Searching for the root cause
I quickly discovered (as expected) that my slow/encrypted device is much slower at doing any IO on /data. This is a simple ‘dd’ test on my good (= unencrypted) device:
# busybox dd if=/dev/zero of=funky bs=256k count=300 conv=fsync
300+0 records in
300+0 records out
78643200 bytes (75.0MB) copied, 5.683776 seconds, 13.2MB/s
# echo 3 > /proc/sys/vm/drop_caches
root@c6603:/cache # busybox dd if=funky of=/dev/null bs=256k
300+0 records in
300+0 records out
78643200 bytes (75.0MB) copied, 2.266205 seconds, 33.1MB/s
Ok: Writing with 13MB/s and reading with 33MB/s is not too bad.
Now the same test on my slow (= encrypted) device:
# busybox dd if=/dev/zero of=funky bs=256k count=300 conv=fsync
300+0 records in
300+0 records out
78643200 bytes (75.0MB) copied, 28.195190 seconds, 2.7MB/s
# echo 3 > /proc/sys/vm/drop_caches
# busybox dd if=funky of=/dev/null bs=256k
300+0 records in
300+0 records out
78643200 bytes (75.0MB) copied, 19.087219 seconds, 3.9MB/s
WTHF?! Writing is more than 4x slower and reading even more than 8x slower on the encrypted /data partiton!
I know that the Xperia Z includes qualcomms hw-crypto engine: I had quick look at the kernel sources and verified that dm-crypt was in fact using the hw-crypto engine (by looking at the stats). So everything looked fine - but why was my device so slow? :-/
I ran some more tests and couldn’t find any issues: everything looked fine: qualcomms hw-accelerated crypto driver was working and used by dm-crypt - damn!

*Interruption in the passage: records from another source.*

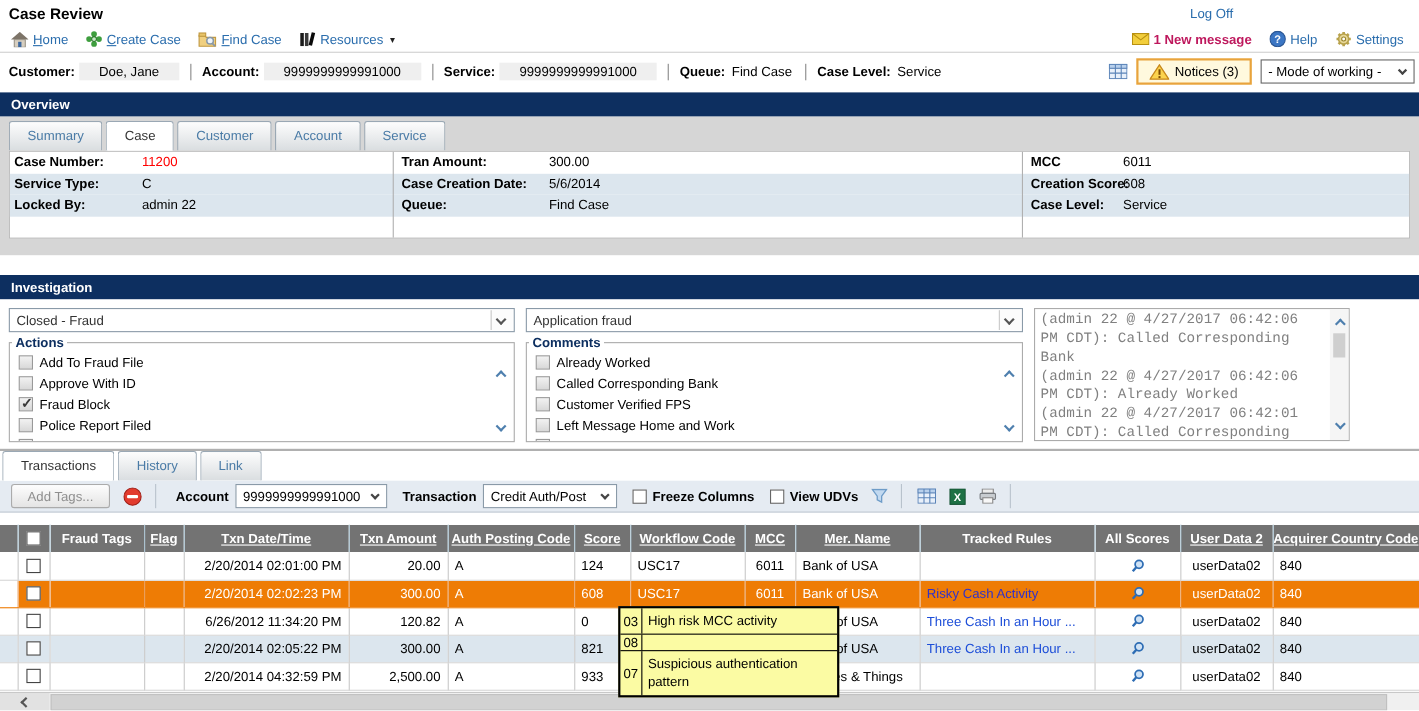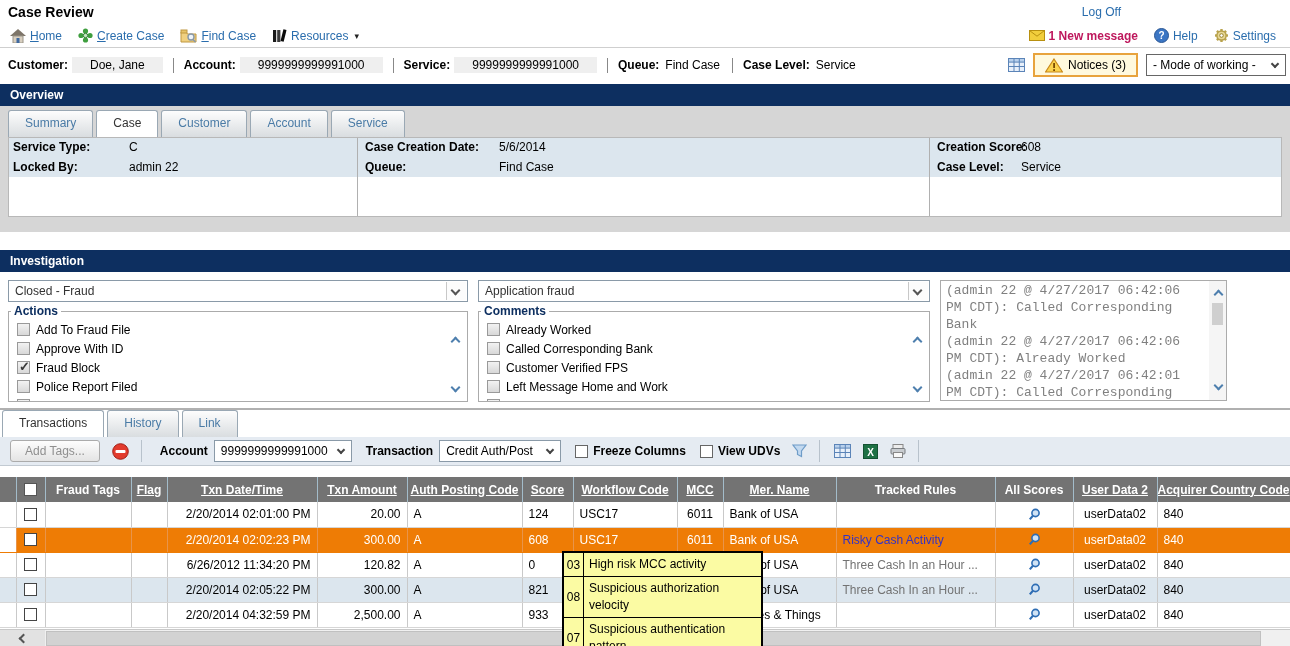"Case Number:" div.ov-row { html: none -> <div> <span>Case Number:</span> <span>11200</span> <span>Tran Amount:</span> <span>300.00</span> <span>MCC</span> <span>6011</span> </div> }
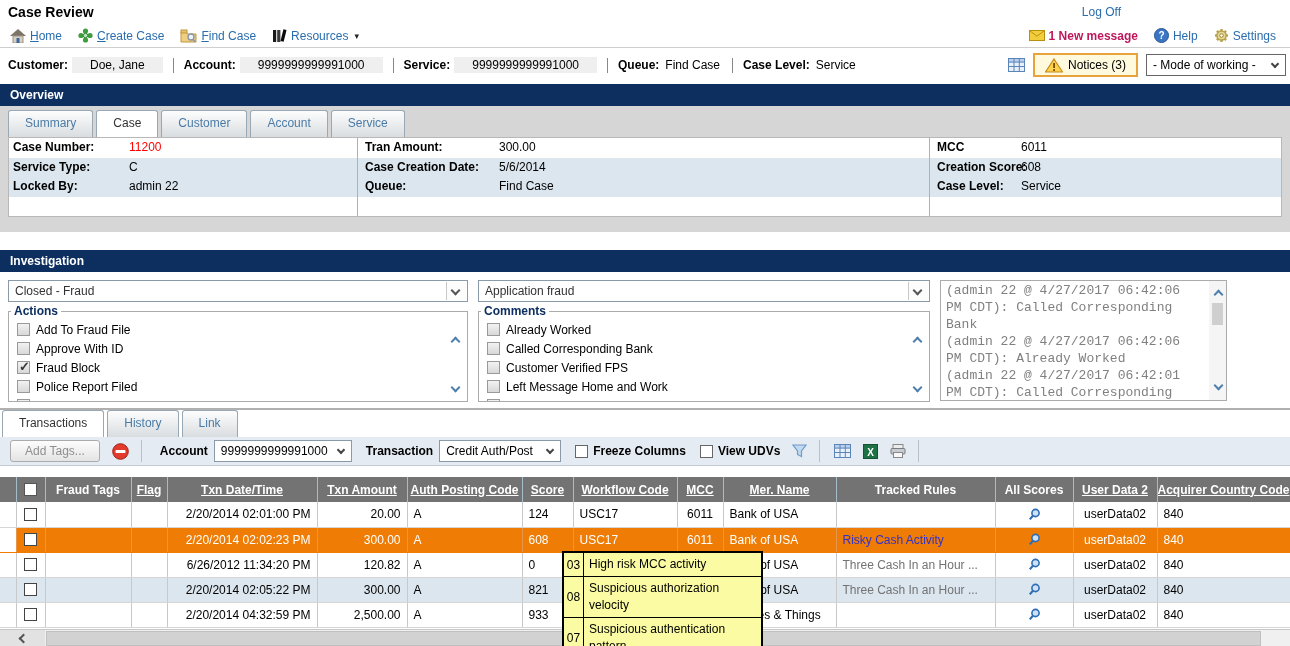"Three Cash In an Hour" a.rule-link { color: #737373 -> #1d4ed8 }
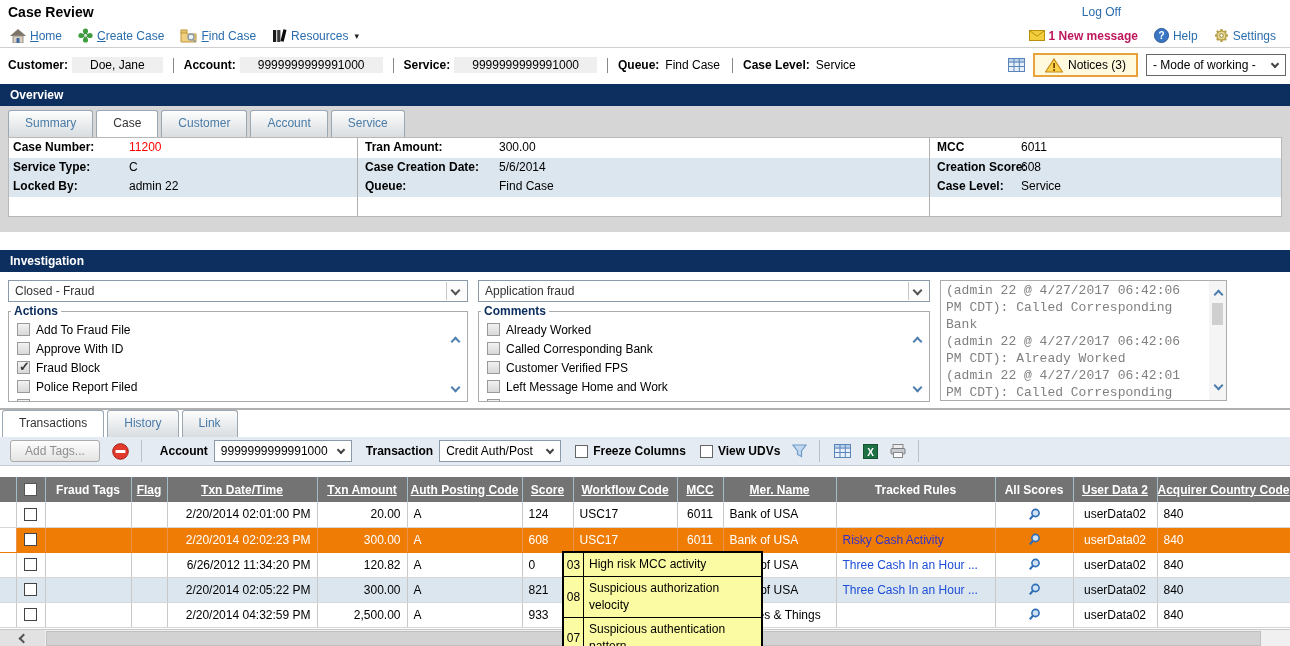"Suspicious authorization velocity" span.tip-desc { html: <span>Suspicious authorization velocity</span> -> none }
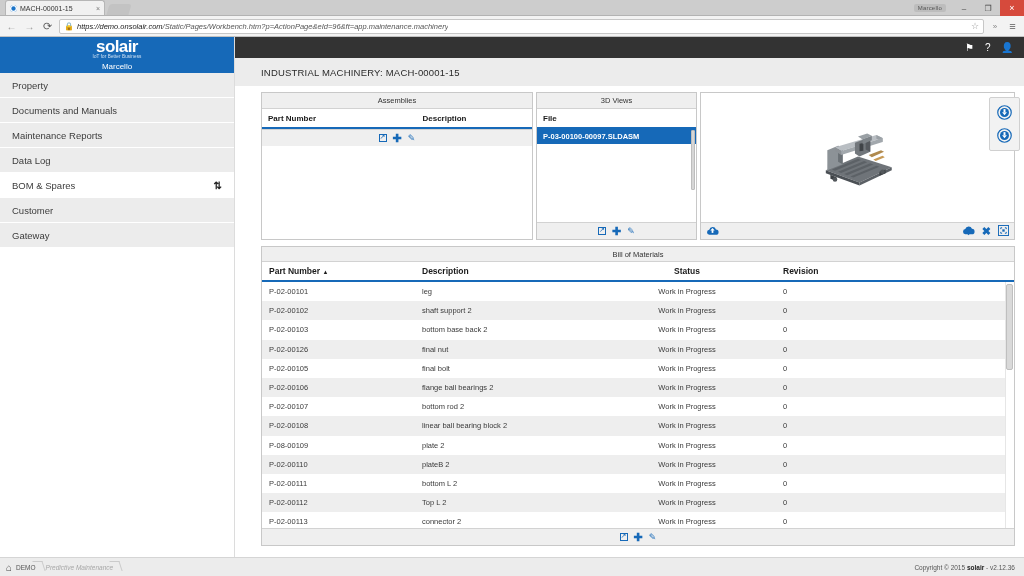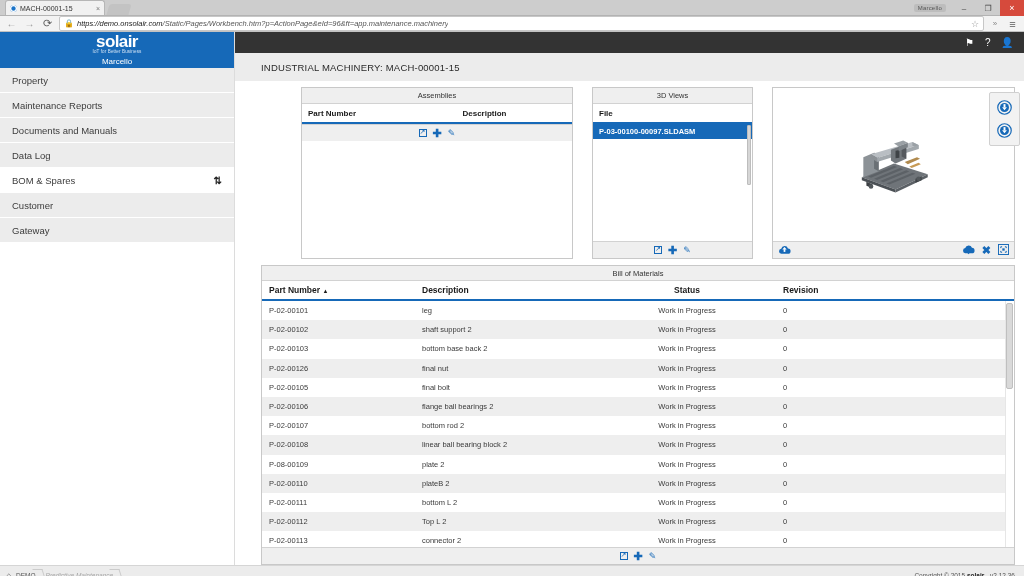"Assemblies" .panels { gap: 19px -> 3px; height: 172px -> 148px; margin-left: 40px -> none }
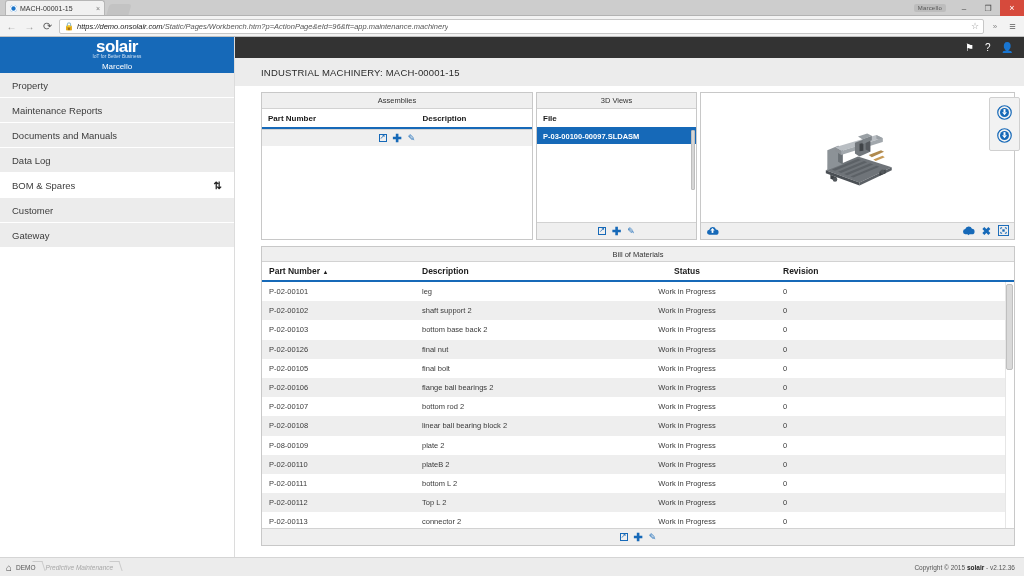"Maintenance Reports" div.nav-item { order: before "Documents and Manuals" -> after "Documents and Manuals" }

…but what if… the crypto hardware just sucks? I decided to give it a try and disabled it in the kernel config. After a quick reboot, i re-ran my tests:
# busybox dd if=/dev/zero of=funky bs=256k count=300 conv=fsync
300+0 records in
300+0 records out
78643200 bytes (75.0MB) copied, 12.824951 seconds, 5.8MB/s
# echo 3 > /proc/sys/vm/drop_caches
# busybox dd if=funky of=/dev/null bs=256k
300+0 records in
300+0 records out
78643200 bytes (75.0MB) copied, 4.394409 seconds, 17.1MB/s
Not bad! Running all crypto on the CPU doubles the write speed and results in 4x faster writes! The IO is still not as fast as on an unencrypted devices - but these numbers make much more sense and are pretty much OK.
byebye CONFIG_CRYPTO_DEV_Q*
So: is there any point in keeping the hardware driver? Hell no: The software implementation is faster and trusting your crypto stuff to a (slow) blackbox chip isn’t such a good idea anyways.